• Your instructions
Out of the lines below, please list those that hold the string "help".

Edit difference data:

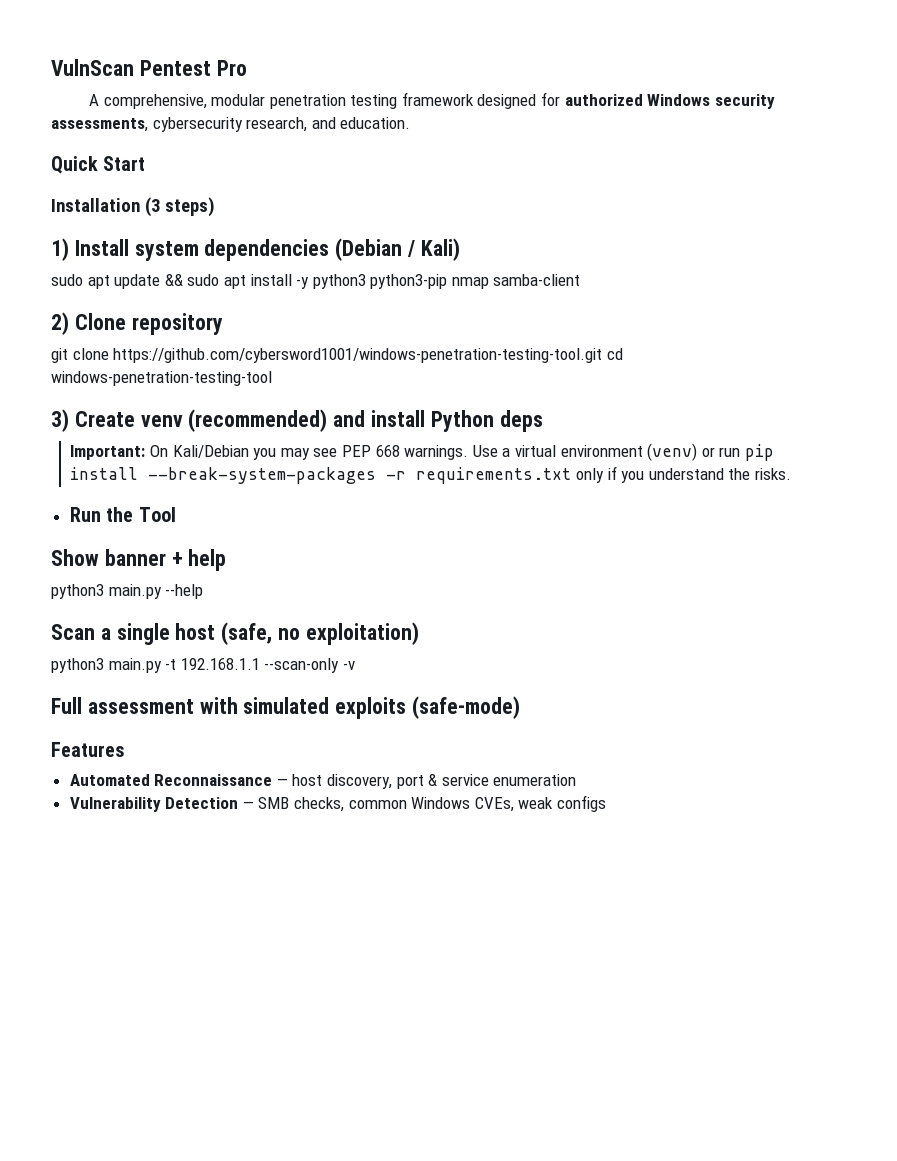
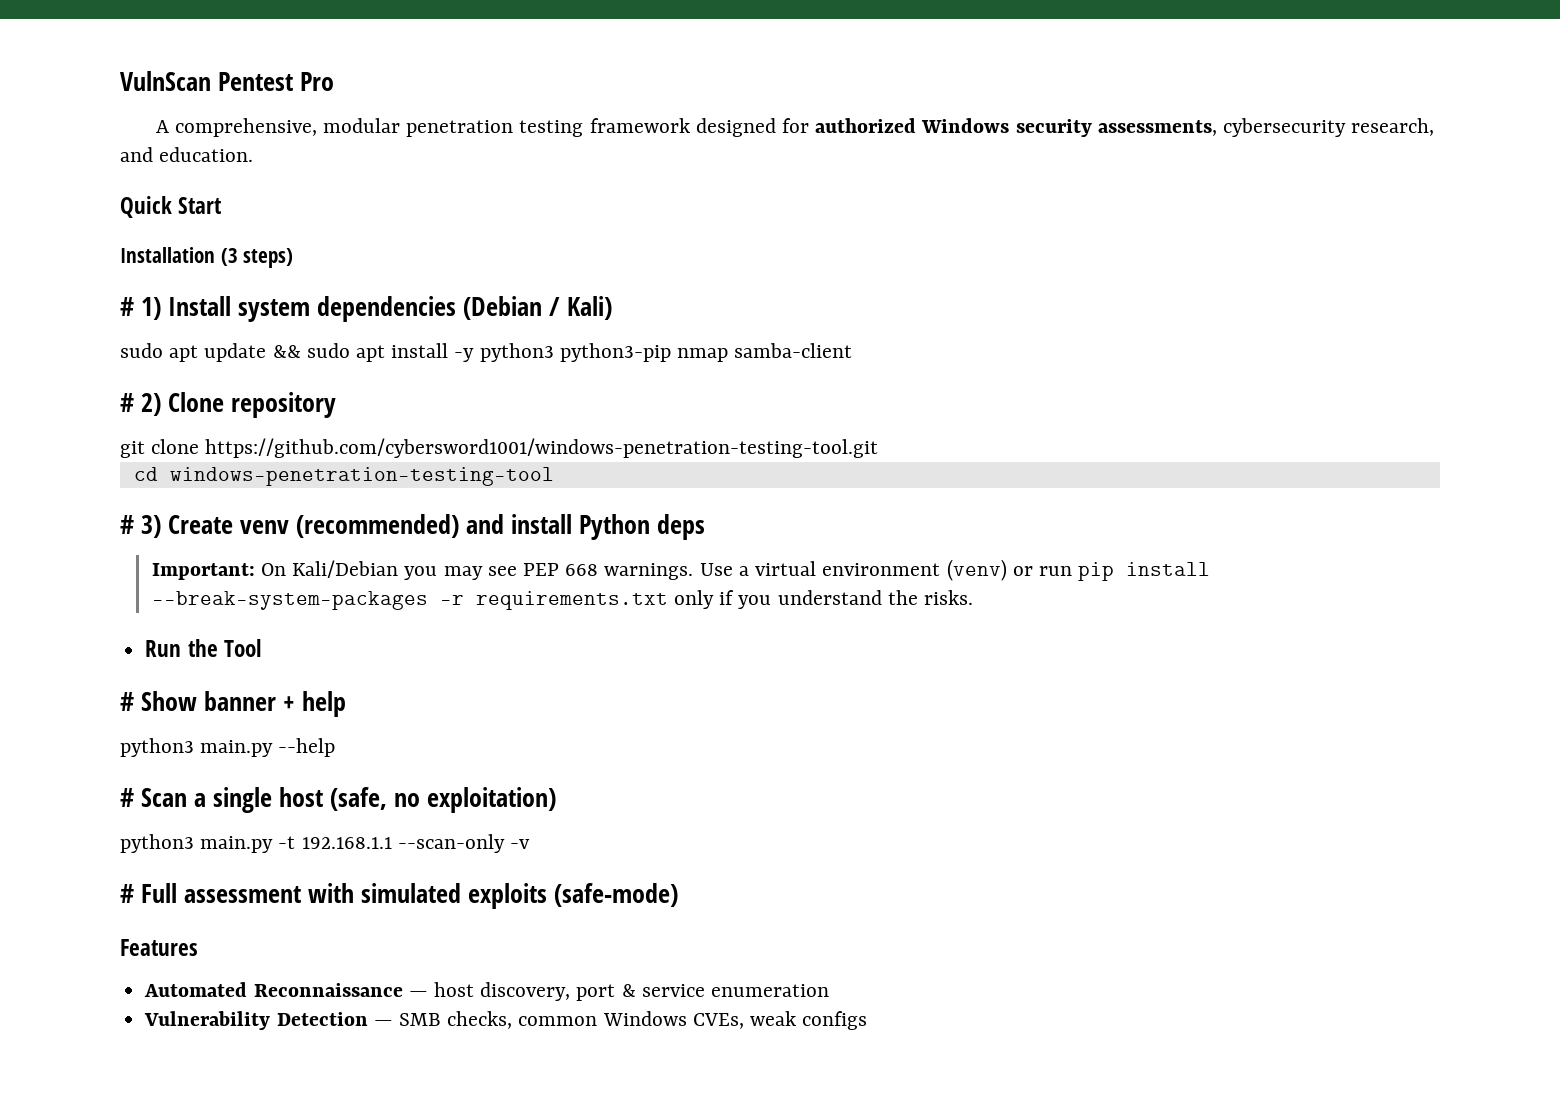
- 1) Install system dependencies (Debian / Kali)
+ # 1) Install system dependencies (Debian / Kali)
- 2) Clone repository
+ # 2) Clone repository
- git clone https://github.com/cybersword1001/windows-penetration-testing-tool.git cd windows-penetration-testing-tool
+ git clone https://github.com/cybersword1001/windows-penetration-testing-tool.git
+ cd windows-penetration-testing-tool
- 3) Create venv (recommended) and install Python deps
+ # 3) Create venv (recommended) and install Python deps
- Show banner + help
+ # Show banner + help
- Scan a single host (safe, no exploitation)
+ # Scan a single host (safe, no exploitation)
- Full assessment with simulated exploits (safe-mode)
+ # Full assessment with simulated exploits (safe-mode)

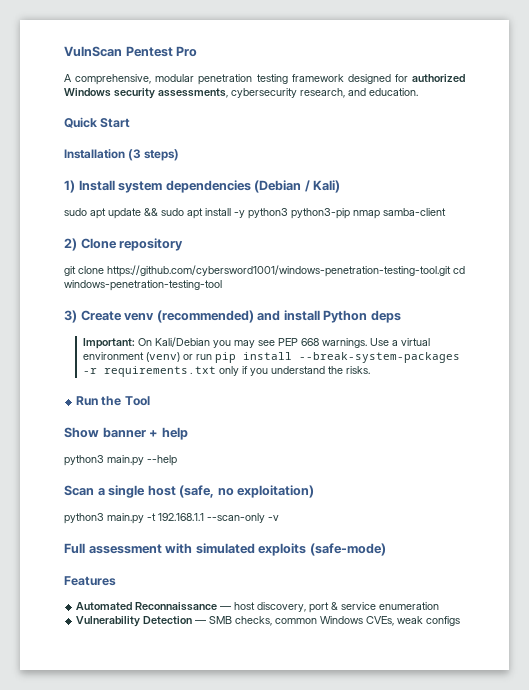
- # 1) Install system dependencies (Debian / Kali)
+ 1) Install system dependencies (Debian / Kali)
- # 2) Clone repository
+ 2) Clone repository
- git clone https://github.com/cybersword1001/windows-penetration-testing-tool.git
- cd windows-penetration-testing-tool
+ git clone https://github.com/cybersword1001/windows-penetration-testing-tool.git cd windows-penetration-testing-tool
- # 3) Create venv (recommended) and install Python deps
+ 3) Create venv (recommended) and install Python deps
- # Show banner + help
+ Show banner + help
- # Scan a single host (safe, no exploitation)
+ Scan a single host (safe, no exploitation)
- # Full assessment with simulated exploits (safe-mode)
+ Full assessment with simulated exploits (safe-mode)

• Answer below
- Show banner + help
+ # Show banner + help
- # Show banner + help
+ Show banner + help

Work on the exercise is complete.